┌──

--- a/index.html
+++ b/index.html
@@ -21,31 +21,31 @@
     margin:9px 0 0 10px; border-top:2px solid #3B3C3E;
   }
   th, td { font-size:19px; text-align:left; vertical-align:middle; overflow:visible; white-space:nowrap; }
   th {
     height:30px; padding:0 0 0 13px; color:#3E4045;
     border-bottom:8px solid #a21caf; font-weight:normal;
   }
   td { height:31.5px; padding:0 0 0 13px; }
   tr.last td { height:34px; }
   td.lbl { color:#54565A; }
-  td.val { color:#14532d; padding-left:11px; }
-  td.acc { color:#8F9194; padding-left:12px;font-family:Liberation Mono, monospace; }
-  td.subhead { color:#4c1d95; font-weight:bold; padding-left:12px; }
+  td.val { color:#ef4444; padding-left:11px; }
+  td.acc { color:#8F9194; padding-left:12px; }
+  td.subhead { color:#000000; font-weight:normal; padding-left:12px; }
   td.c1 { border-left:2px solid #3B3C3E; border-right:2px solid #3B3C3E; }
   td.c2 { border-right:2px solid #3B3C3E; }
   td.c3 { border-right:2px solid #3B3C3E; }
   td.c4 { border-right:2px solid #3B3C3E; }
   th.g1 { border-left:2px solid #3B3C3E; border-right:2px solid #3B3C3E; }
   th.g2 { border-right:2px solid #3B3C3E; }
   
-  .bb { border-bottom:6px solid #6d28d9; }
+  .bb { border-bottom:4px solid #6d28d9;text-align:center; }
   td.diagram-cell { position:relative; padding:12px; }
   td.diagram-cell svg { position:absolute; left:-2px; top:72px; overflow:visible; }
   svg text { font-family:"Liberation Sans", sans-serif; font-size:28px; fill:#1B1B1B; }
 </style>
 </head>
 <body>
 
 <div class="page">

└──
┌──

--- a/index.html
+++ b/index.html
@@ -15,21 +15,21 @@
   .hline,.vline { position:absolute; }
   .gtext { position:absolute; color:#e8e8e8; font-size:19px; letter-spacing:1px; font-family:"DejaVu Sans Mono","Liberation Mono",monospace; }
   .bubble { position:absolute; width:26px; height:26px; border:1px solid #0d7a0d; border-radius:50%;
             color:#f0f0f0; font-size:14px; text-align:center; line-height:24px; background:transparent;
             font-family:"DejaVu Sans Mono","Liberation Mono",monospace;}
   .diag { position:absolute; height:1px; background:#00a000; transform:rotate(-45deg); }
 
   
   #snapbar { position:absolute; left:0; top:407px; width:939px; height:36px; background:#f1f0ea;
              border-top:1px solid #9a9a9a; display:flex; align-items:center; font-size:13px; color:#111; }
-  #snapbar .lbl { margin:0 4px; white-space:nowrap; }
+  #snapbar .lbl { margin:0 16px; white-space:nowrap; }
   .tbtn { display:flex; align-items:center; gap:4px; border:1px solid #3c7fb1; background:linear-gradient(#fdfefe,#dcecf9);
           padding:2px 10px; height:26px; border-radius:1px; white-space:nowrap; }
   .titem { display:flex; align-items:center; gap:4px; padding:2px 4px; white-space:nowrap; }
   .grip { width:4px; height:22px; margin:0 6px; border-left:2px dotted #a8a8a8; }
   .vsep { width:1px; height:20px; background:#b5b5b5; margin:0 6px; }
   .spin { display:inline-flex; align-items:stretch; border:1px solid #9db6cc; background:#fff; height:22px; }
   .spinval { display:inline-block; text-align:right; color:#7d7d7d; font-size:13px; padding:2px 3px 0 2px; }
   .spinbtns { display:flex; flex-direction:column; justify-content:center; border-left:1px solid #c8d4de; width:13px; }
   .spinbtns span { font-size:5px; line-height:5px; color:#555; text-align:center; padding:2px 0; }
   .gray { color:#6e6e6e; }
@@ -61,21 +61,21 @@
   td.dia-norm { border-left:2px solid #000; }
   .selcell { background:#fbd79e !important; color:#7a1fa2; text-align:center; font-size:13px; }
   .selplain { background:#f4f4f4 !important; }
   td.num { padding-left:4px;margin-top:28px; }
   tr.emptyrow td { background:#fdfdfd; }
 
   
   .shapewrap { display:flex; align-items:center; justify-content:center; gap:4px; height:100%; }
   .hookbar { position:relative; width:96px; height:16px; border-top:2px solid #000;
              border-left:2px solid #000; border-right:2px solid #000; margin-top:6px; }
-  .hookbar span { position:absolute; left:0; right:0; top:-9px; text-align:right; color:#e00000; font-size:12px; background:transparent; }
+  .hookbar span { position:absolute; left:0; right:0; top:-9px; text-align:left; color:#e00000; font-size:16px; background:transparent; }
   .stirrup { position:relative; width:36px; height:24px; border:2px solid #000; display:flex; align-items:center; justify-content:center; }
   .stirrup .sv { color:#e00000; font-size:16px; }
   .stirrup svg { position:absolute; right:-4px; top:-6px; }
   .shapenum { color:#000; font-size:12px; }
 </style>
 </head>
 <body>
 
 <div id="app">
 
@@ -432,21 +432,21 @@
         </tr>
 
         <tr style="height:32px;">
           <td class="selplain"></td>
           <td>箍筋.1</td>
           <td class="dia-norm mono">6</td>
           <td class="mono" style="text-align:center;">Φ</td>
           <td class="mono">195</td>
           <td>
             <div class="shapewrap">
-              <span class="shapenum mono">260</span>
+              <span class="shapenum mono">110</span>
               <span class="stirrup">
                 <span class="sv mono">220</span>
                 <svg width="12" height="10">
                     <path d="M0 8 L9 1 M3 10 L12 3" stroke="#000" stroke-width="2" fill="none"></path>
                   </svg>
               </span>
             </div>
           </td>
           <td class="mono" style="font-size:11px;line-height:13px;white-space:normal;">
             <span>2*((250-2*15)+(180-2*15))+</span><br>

└──

Problem details:
For every line above that holds the word "style", report the whole line.

Result:
 </style>
 </style>
         <tr style="height:32px;">
           <td class="mono" style="text-align:center;">Φ</td>
           <td class="mono" style="font-size:11px;line-height:13px;white-space:normal;">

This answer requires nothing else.